AFDF’s website is www.afdf.org.
With a few exceptions, most of Alaska’s salmon fisheries are rather lackluster. By Aug. 1 the statewide salmon catch had topped 90 million and more than 40 million were sockeye salmon. Nearly 29 million of the reds were from Bristol Bay, 17 million over the preseason forecast. The statewide pink catch was nearing 41 million, with more than 28 million humpies coming from Prince William Sound. The glut of holdover pinks from last year’s record run has pushed down prices to about 25 cents per pound statewide, with a few cents more for chilled and delivered pinks. The Lower Yukon is enjoying its highest chum catch since 1989 at nearly a half-million fish.
In other fisheries, jig boats continue fishing for cod and black rockfish around Kodiak and at Cook Inlet. Jiggers also are fishing for ling cod at Prince William Sound and trawlers there also are still targeting sidestripe shrimp.
For halibut, 62 percent of the catch has been taken with less than 6 million pounds remaining out of the 16 million-pound catch limit. For sablefish, 68 percent of the nearly 24 million-pound quota was taken with7.5 million pounds remaining.

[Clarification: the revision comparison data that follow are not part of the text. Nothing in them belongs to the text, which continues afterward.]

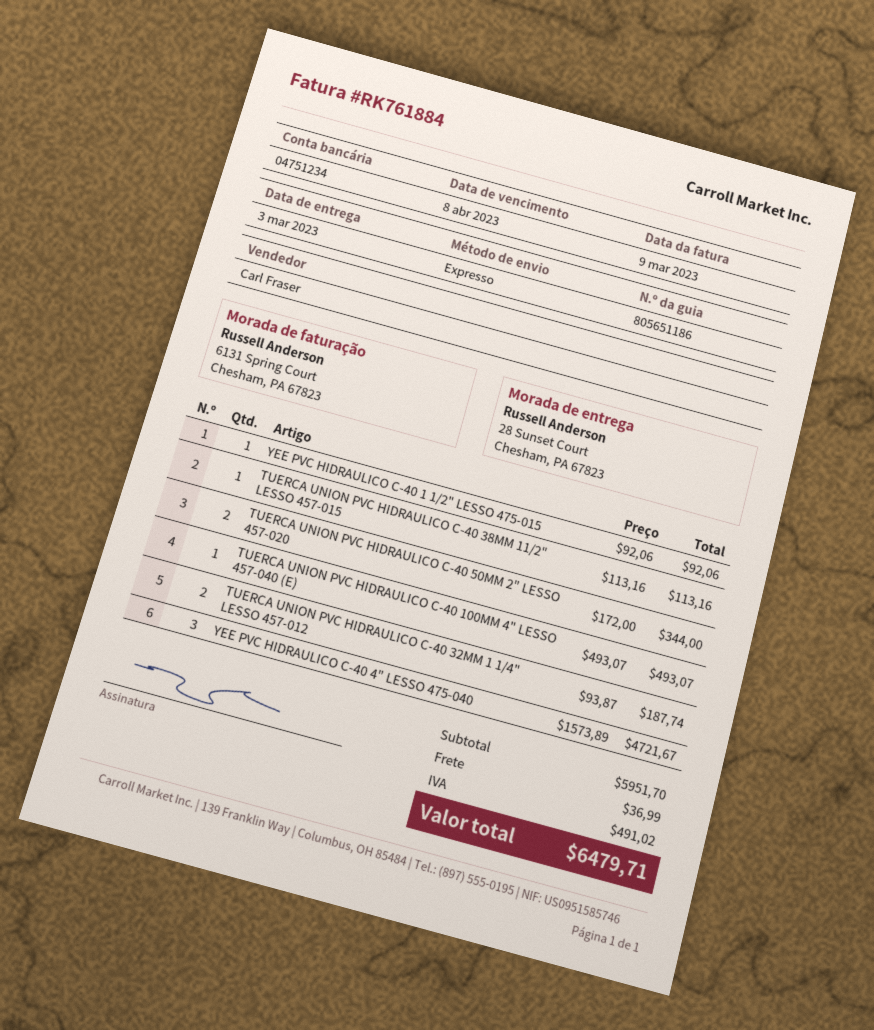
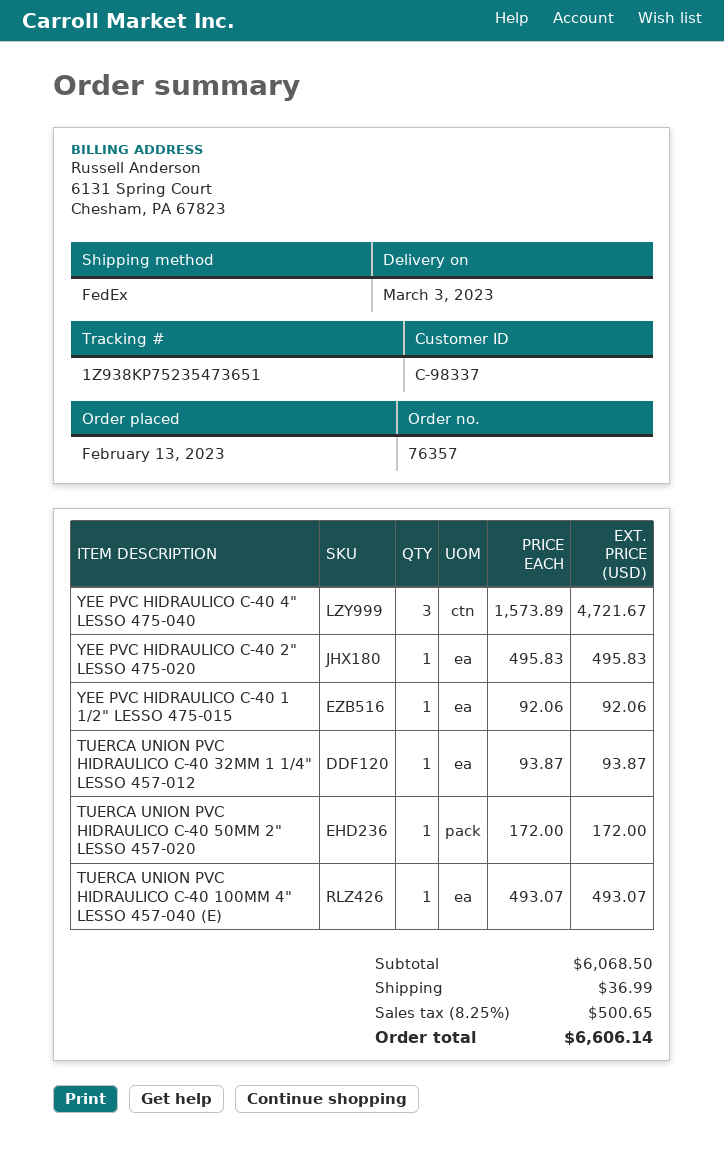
shipping method: express -> FedEx
TUERCA UNION PVC HIDRAULICO C-40 38MM 11/2" LESSO 457-015: 1 x 113.16 = 113.16 -> none
TUERCA UNION PVC HIDRAULICO C-40 50MM 2" LESSO 457-020: 2 x 172.00 = 344.00 -> 1 x 172.00 = 172.00
TUERCA UNION PVC HIDRAULICO C-40 32MM 1 1/4" LESSO 457-012: 2 x 93.87 = 187.74 -> 1 x 93.87 = 93.87
YEE PVC HIDRAULICO C-40 2" LESSO 475-020: none -> 1 x 495.83 = 495.83
subtotal: 5951.70 -> 6068.50
tax: 491.02 -> 500.65
total: 6479.71 -> 6606.14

Pollock fishing continues in the Bering Sea along with cod and numerous flounder fisheries. Red king crab was set to close at Norton Sound on Aug. 3 with a 354,090-pound catch, and the Aleutians golden king crab season opens in mid-August with a harvest topping 6 million pounds. Pollock reopens in the Gulf on Aug. 25.
The biggest fish story this week is the Dungeness crab fishery in Southeast, which is seeing its best season ever. The total catch this year is pegged at nearly 6.5 million pounds for 150 crabbers who are getting about $3 per pound, up 50 cents from last year. The summer Dungie fishery closes Aug. 15 and reopens Oct. 1.